Record extracts:
◆ ◆ ◆ ◆ ◆

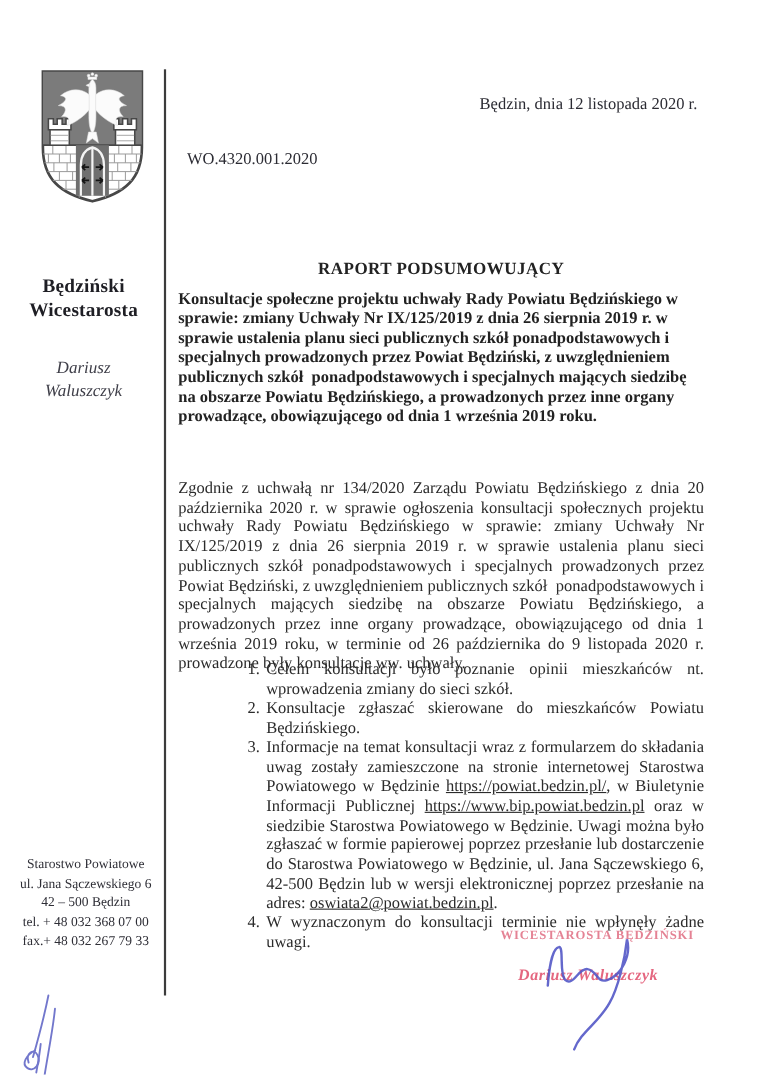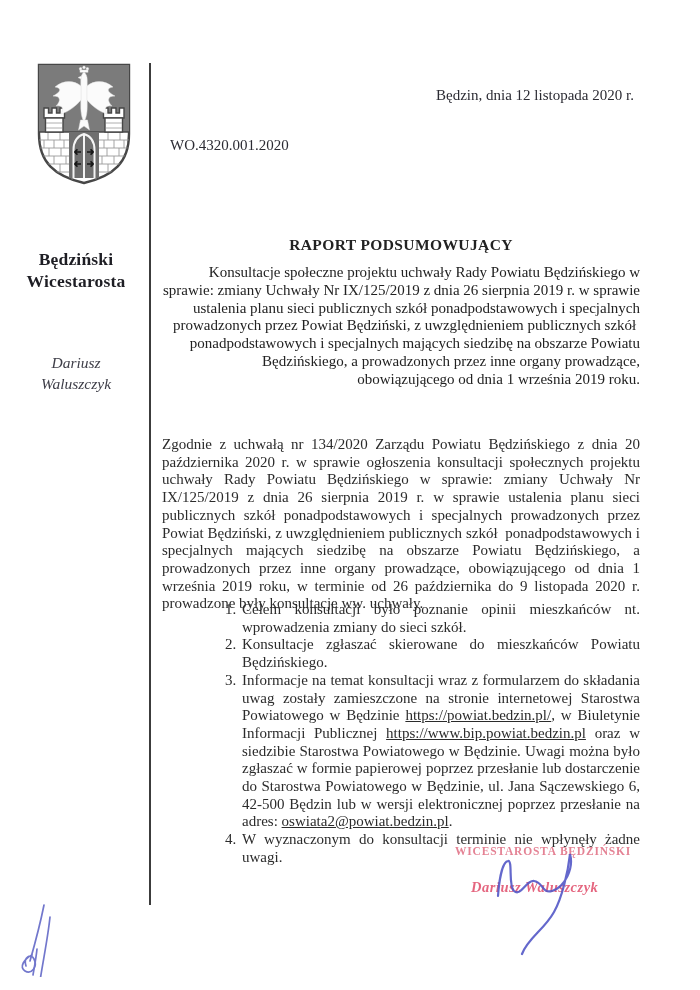"Konsultacje społeczne projektu uchwały" .doc-subject { font-weight: normal -> bold; text-align: right -> left }
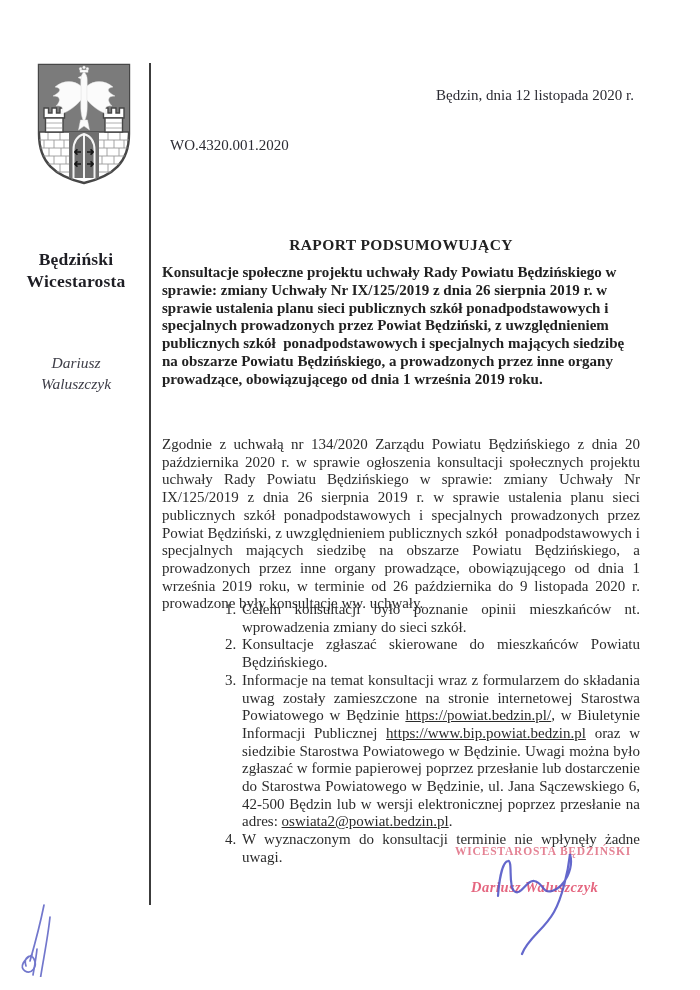"Dariusz" .side-name { margin-top: 28px -> none }
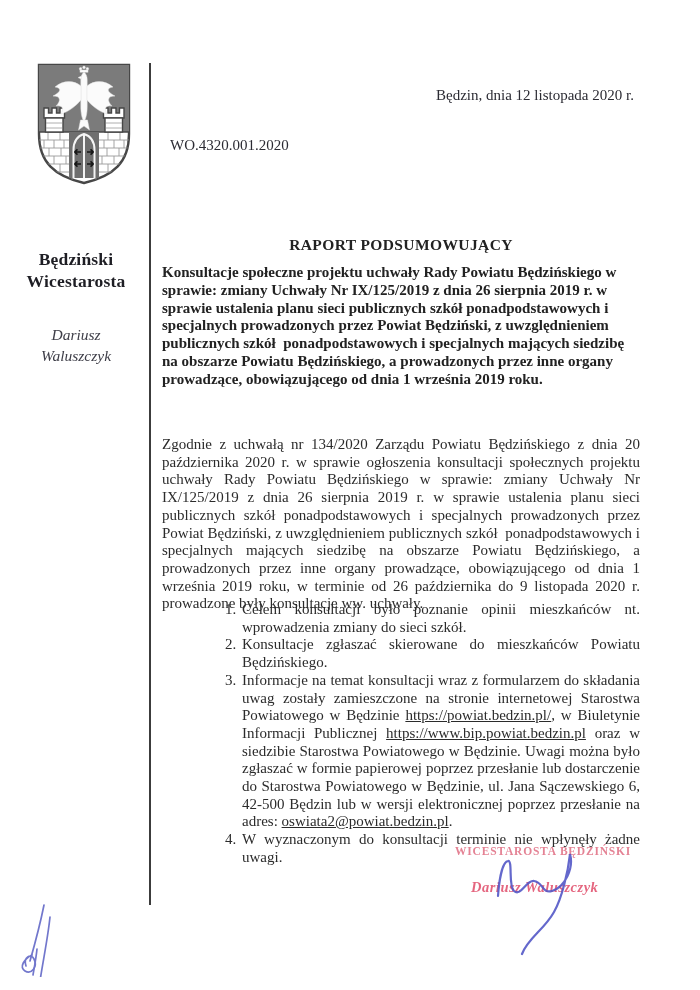"Starostwo Powiatowe" div.abs { html: none -> <div> <div>Starostwo Powiatowe</div> <div>ul. Jana Sączewskiego 6</div> <div>42 – 500 Będzin</div> <div>tel. + 48 032 368 07 00</div> <div>fax.+ 48 032 267 79 33</div> </div> }
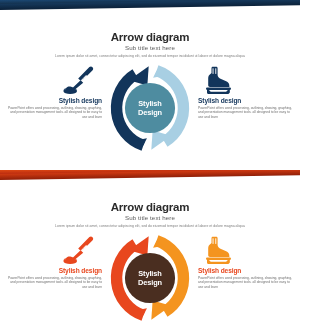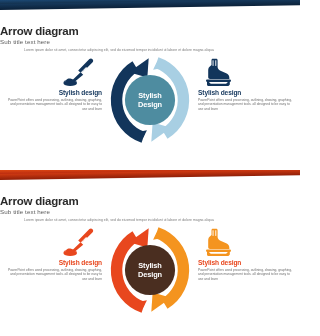"Arrow diagram" .hdr { text-align: none -> center; top: 23px -> 29px }
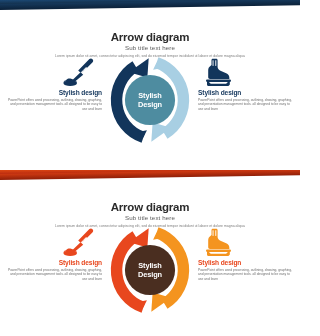"Stylish" .diagram { top: 52px -> 60px }
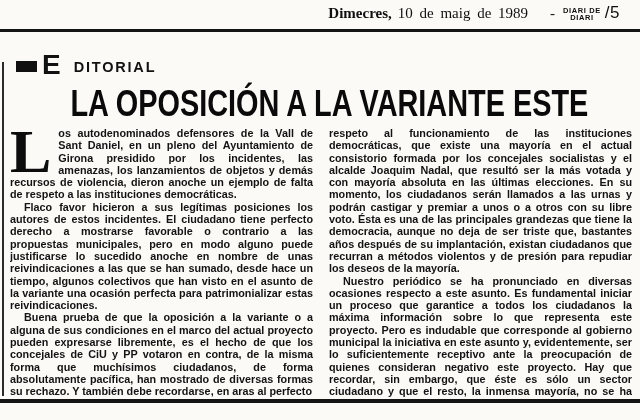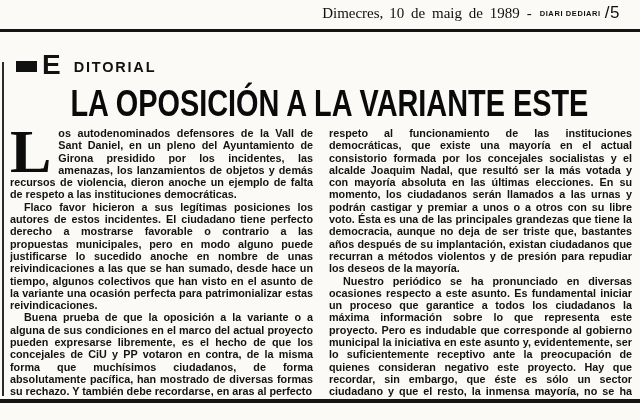"Dimecres," .date-day { font-weight: normal -> bold }
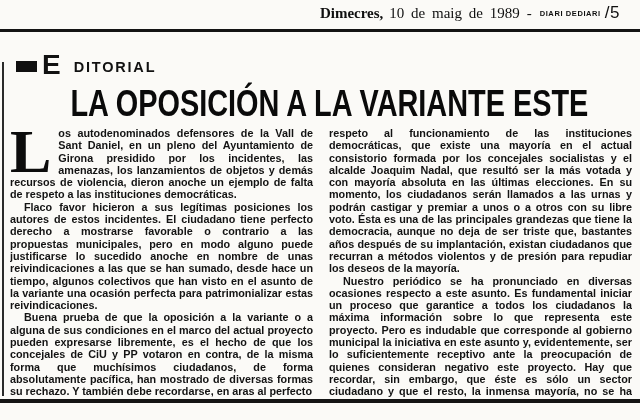"10 de maig de 1989" .date-rest { margin-right: 7px -> 22px }
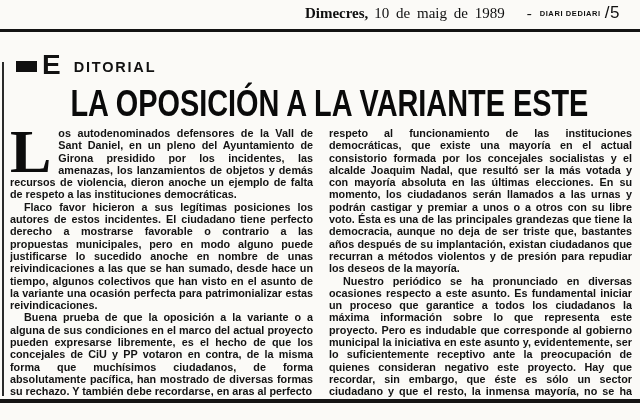"DIARI DE" .logo-stack { flex-direction: row -> column }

◆ ◆ ◆ ◆ ◆

How to complete this task: A faithful copy of every entry is needed, omitting each image.

Result of the exercise:
"Konsultacje społeczne projektu uchwały" .doc-subject { font-weight: normal -> bold; text-align: right -> left }
"Dariusz" .side-name { margin-top: 28px -> none }
"Starostwo Powiatowe" div.abs { html: none -> <div> <div>Starostwo Powiatowe</div> <div>ul. Jana Sączewskiego 6</div> <div>42 – 500 Będzin</div> <div>tel. + 48 032 368 07 00</div> <div>fax.+ 48 032 267 79 33</div> </div> }
"Arrow diagram" .hdr { text-align: none -> center; top: 23px -> 29px }
"Stylish" .diagram { top: 52px -> 60px }
"Dimecres," .date-day { font-weight: normal -> bold }
"10 de maig de 1989" .date-rest { margin-right: 7px -> 22px }
"DIARI DE" .logo-stack { flex-direction: row -> column }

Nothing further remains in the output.